したがって,出力電圧の真理値表は下表のようになります。ただし,表において信号電圧は\( \ 5 \ \mathrm {V} \ \)が\( \ 1 \ \),\( \ 0 \ \mathrm {V} \ \)が\( \ 0 \ \)となります。
\[
\begin{array}{ccc|c}
\mathrm {A} & \mathrm {B} & \mathrm {C} & 出力 \ \mathrm {[V]} \\
\hline
0 & 0 & 0 & 0 \\
0 & 0 & 1 & 0.625 \\
0 & 1 & 0 & 1.250 \\
0 & 1 & 1 & 1.875 \\
1 & 0 & 0 & 2.500 \\
1 & 0 & 1 & 3.125 \\
1 & 1 & 0 & 3.750 \\
1 & 1 & 1 & 4.375 \\
\end{array}
\]

【解答】

(1)解答:ヨ
題意より解答候補は,(ヘ)1.25,(リ)4.375,(ヨ)3.125,になると思います。
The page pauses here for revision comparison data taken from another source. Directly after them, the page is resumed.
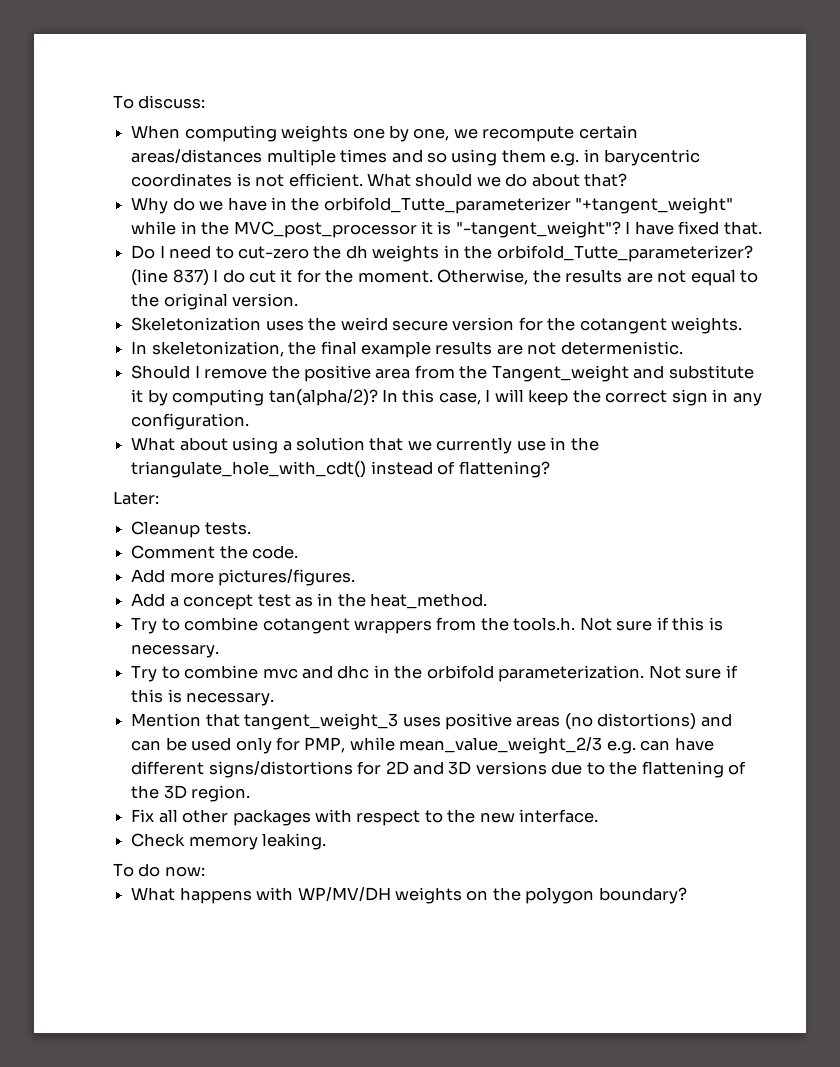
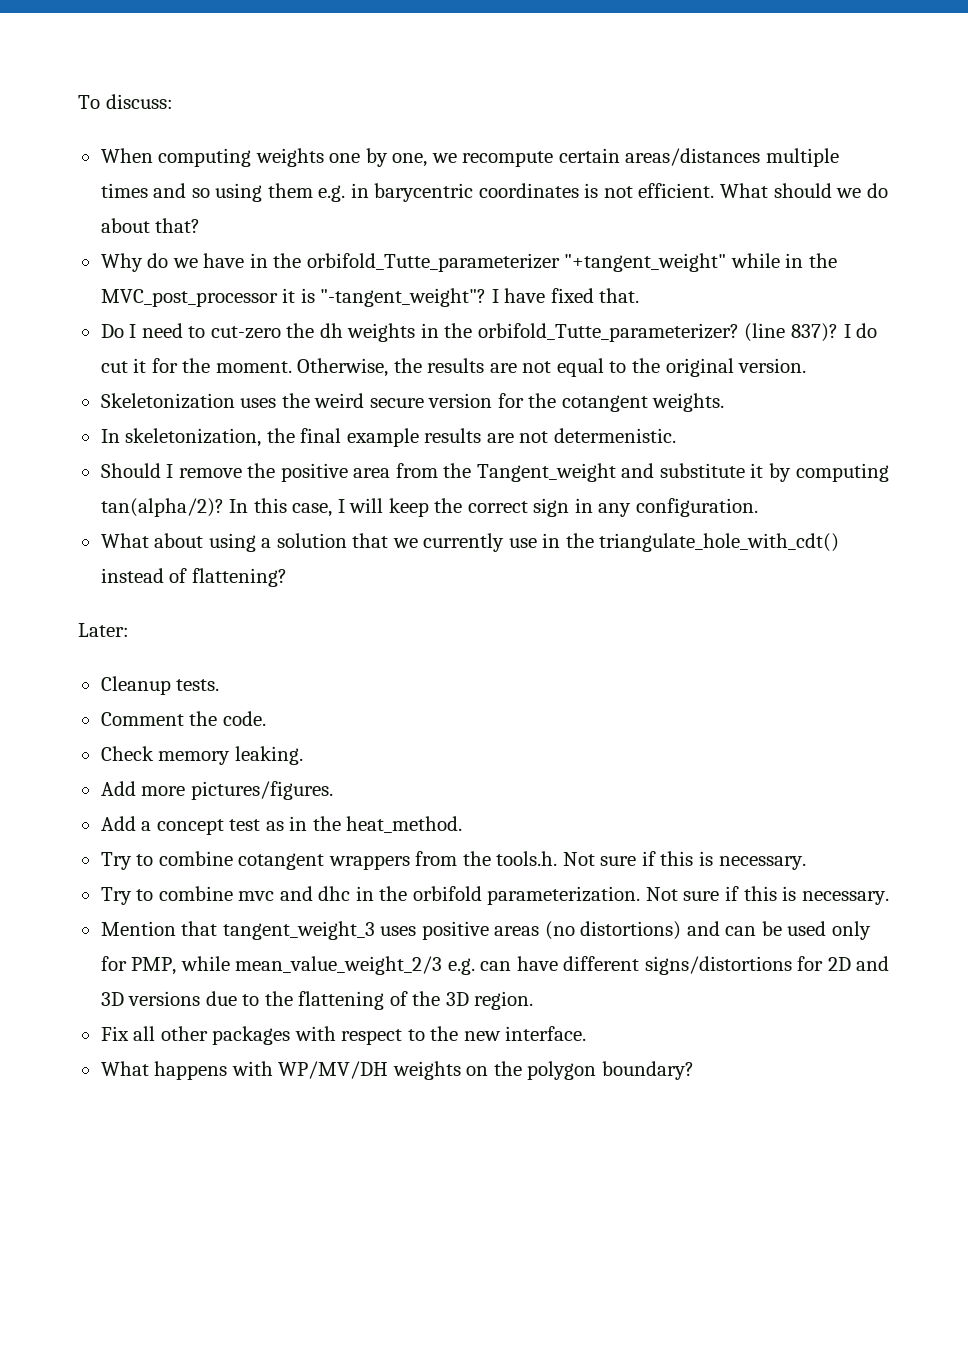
[172,269,209,286] 837) -> [790,323,838,342] 837)?
(299, 552) none -> [100,746,303,765] // Check memory leaking.
[131,833,327,850] [113,863,205,877] // Check memory leaking. // To do now: -> (587, 1033) none

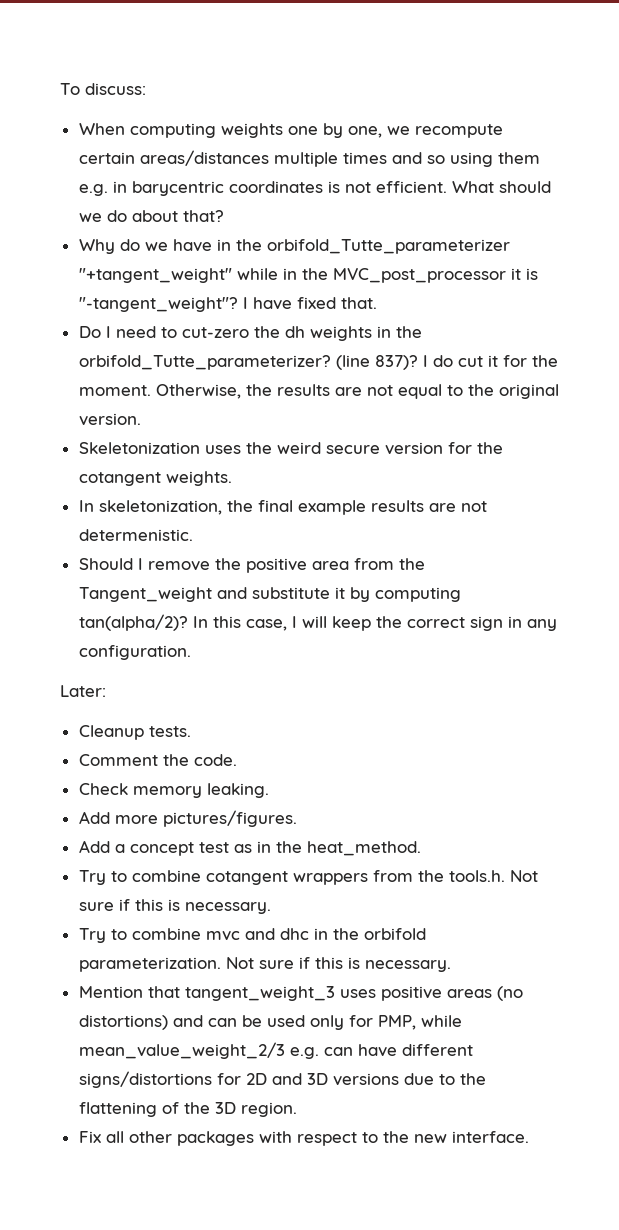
[100,533,840,552] [100,568,287,587] // What about using a solution that we currently use in the triangulate_hole_with_cdt() instead of flattening? -> (191, 652) none
[100,1061,694,1080] // What happens with WP/MV/DH weights on the polygon boundary? -> (529, 1137) none

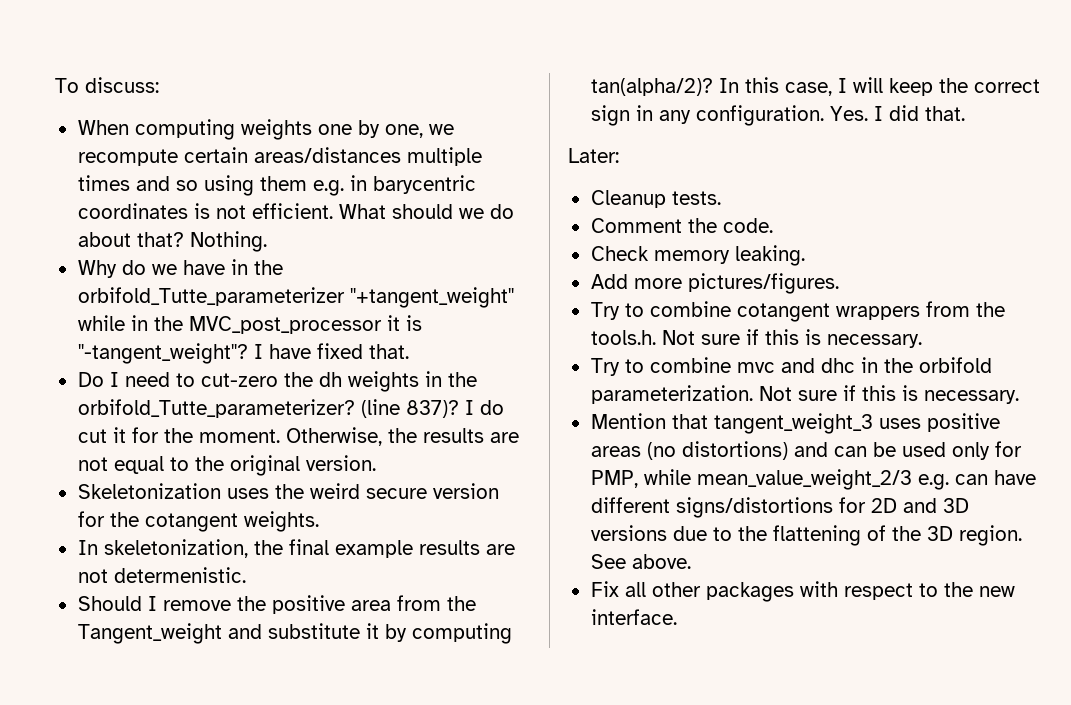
(224, 216) none -> [189,231,267,252] Nothing.
(191, 652) none -> [829,105,965,121] Yes. I did that.
[78,840,421,856] // Add a concept test as in the heat_method. -> (839, 283) none
(297, 1109) none -> [590,554,691,569] See above.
ワンポイント解説「1.ラダー抵抗回路の出力電圧」の通り,二進数\( \ \mathrm {[101]} \ \)の出力は,\( 3.125 \mathrm {V} \ \)となります。

(2)解答:カ
題意より解答候補は,(イ)パルス幅変調回路,(ハ)反転増幅回路,(ホ)ローパスフィルタ回路,(ト)カルマンフィルタ回路,(ヌ)サンプルホールド回路,(ル)高入力差動増幅回路,(ヲ)ハイパスフィルタ回路,(ワ)周波数変換回路,(カ)ボルテージホロワ回路,になると思います。出力段の回路はボルテージホロワ回路と呼ばれ,演算増幅器の性質である入力間の電圧差が\( \ 0 \ \)(バーチャルショート)であるため,増幅率\( \ 1 \ \)の回路であることがわかります。この回路により入力側と出力側を分離することができ,出力側からの干渉を防ぐことができます。

(3)解答:ニ
題意より解答候補は,(ロ)バッチ,(ニ)グリッチ,(チ)パルス,になると思います。スイッチの切換えに伴う過渡電圧をグリッチと呼びます。

(4)解答:ホ
題意より解答候補は,(イ)パルス幅変調回路,(ハ)反転増幅回路,(ホ)ローパスフィルタ回路,(ト)カルマンフィルタ回路,(ヌ)サンプルホールド回路,(ル)高入力差動増幅回路,(ヲ)ハイパスフィルタ回路,(ワ)周波数変換回路,(カ)ボルテージホロワ回路,になると思います。過渡電圧の周波数は高調波であり,高い周波数の電圧を除去するためのフィルタはローパスフィルタと呼ばれます。逆に低い周波数の電圧を除去するためのフィルタはハイパスフィルタと呼ばれます。カルマンフィルタは誤差のある観測値から状態を推定するフィルタです。

(5)解答:ヌ
題意より解答候補は,(イ)パルス幅変調回路,(ハ)反転増幅回路,(ホ)ローパスフィルタ回路,(ト)カルマンフィルタ回路,(ヌ)サンプルホールド回路,(ル)高入力差動増幅回路,(ヲ)ハイパスフィルタ回路,(ワ)周波数変換回路,(カ)ボルテージホロワ回路,になると思います。入力を切り換える際の直前の出力を一定時間保持し,ノイズがなくなった時点で,その保持を解除させる制御を行うものをサンプルホールド回路と言います。